EXERCISE OBJECTIVE
From the records below, extract only the lines running from the line with "[148,1090,172,1101] WIll ->" to the line with "[148,1218,172,1229] WIll ->", both lines included, reproducing them exactly.

THE INPUT
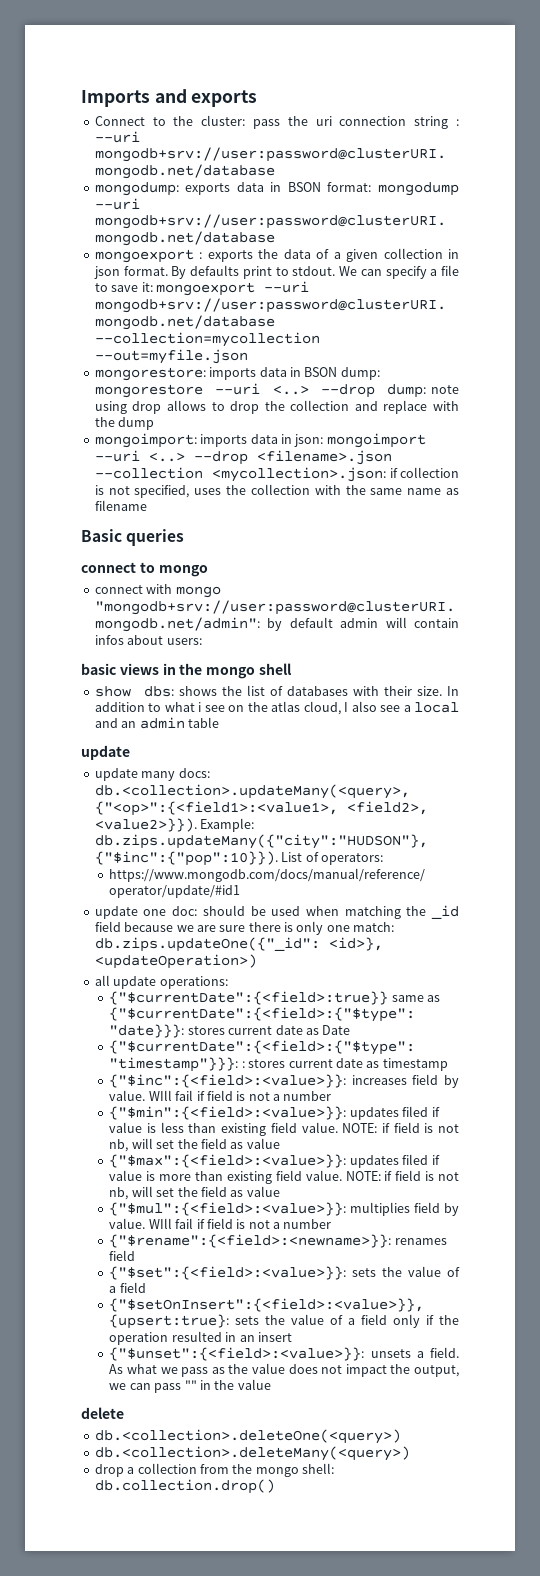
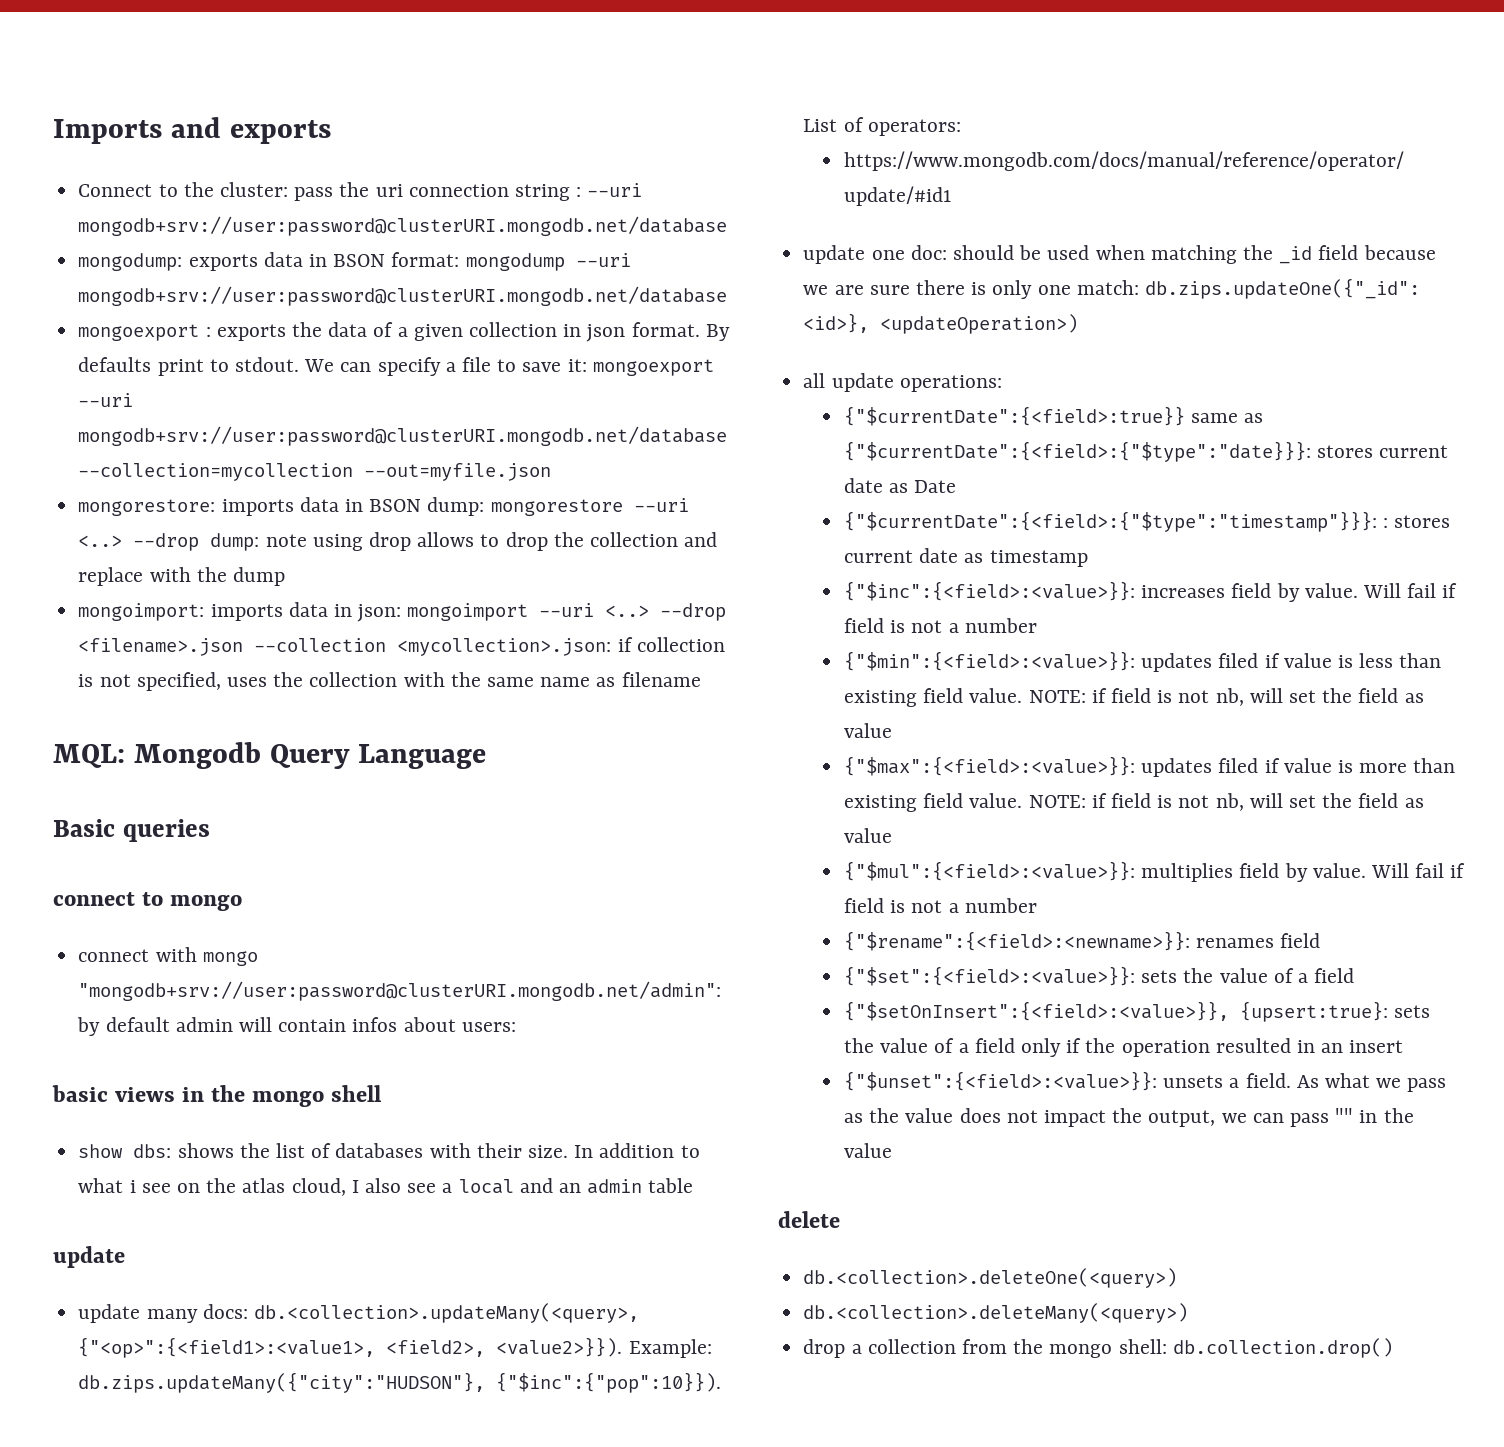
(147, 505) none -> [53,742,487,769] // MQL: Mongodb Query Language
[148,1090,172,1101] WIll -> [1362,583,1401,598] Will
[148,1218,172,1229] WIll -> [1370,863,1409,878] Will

* * *

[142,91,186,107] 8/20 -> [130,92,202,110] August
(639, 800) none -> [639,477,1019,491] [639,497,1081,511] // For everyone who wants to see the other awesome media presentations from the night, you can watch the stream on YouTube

OUTPUT BELOW
[148,1090,172,1101] WIll -> [1362,583,1401,598] Will
[148,1218,172,1229] WIll -> [1370,863,1409,878] Will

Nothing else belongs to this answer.